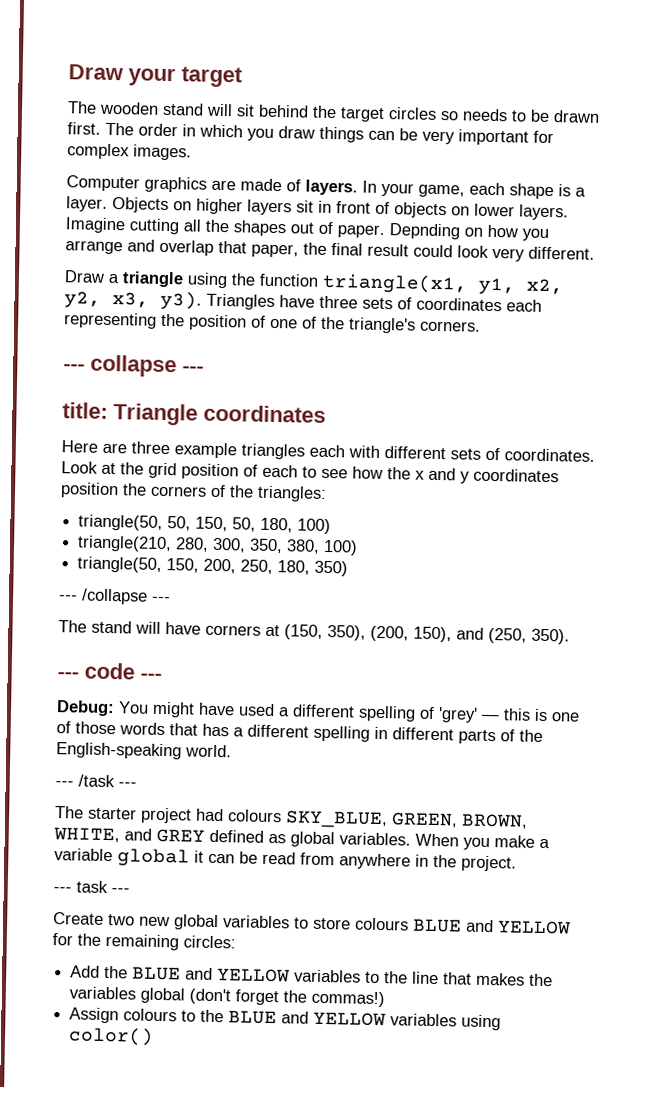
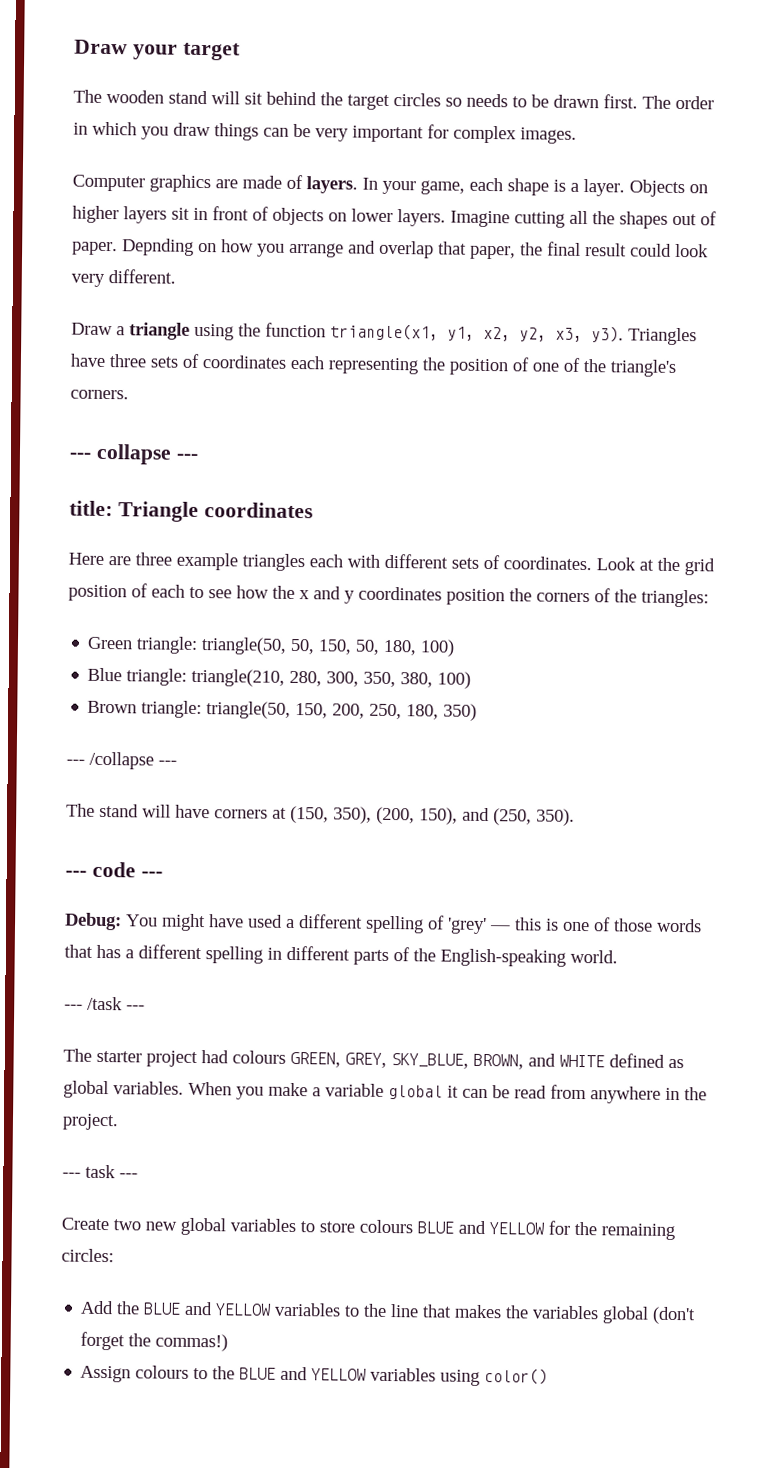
- triangle(50, 50, 150, 50, 180, 100)
+ Green triangle: triangle(50, 50, 150, 50, 180, 100)
- triangle(210, 280, 300, 350, 380, 100)
+ Blue triangle: triangle(210, 280, 300, 350, 380, 100)
- triangle(50, 150, 200, 250, 180, 350)
+ Brown triangle: triangle(50, 150, 200, 250, 180, 350)
- The starter project had colours SKY_BLUE, GREEN, BROWN, WHITE, and GREY defined as global variables.
+ The starter project had colours GREEN, GREY, SKY_BLUE, BROWN, and WHITE defined as global variables.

________________________________________

■ Exercise objective
The material above should be printed again exactly, with each picture left out.

■ Task answer
- triangle(50, 50, 150, 50, 180, 100)
+ Green triangle: triangle(50, 50, 150, 50, 180, 100)
- triangle(210, 280, 300, 350, 380, 100)
+ Blue triangle: triangle(210, 280, 300, 350, 380, 100)
- triangle(50, 150, 200, 250, 180, 350)
+ Brown triangle: triangle(50, 150, 200, 250, 180, 350)
- The starter project had colours SKY_BLUE, GREEN, BROWN, WHITE, and GREY defined as global variables.
+ The starter project had colours GREEN, GREY, SKY_BLUE, BROWN, and WHITE defined as global variables.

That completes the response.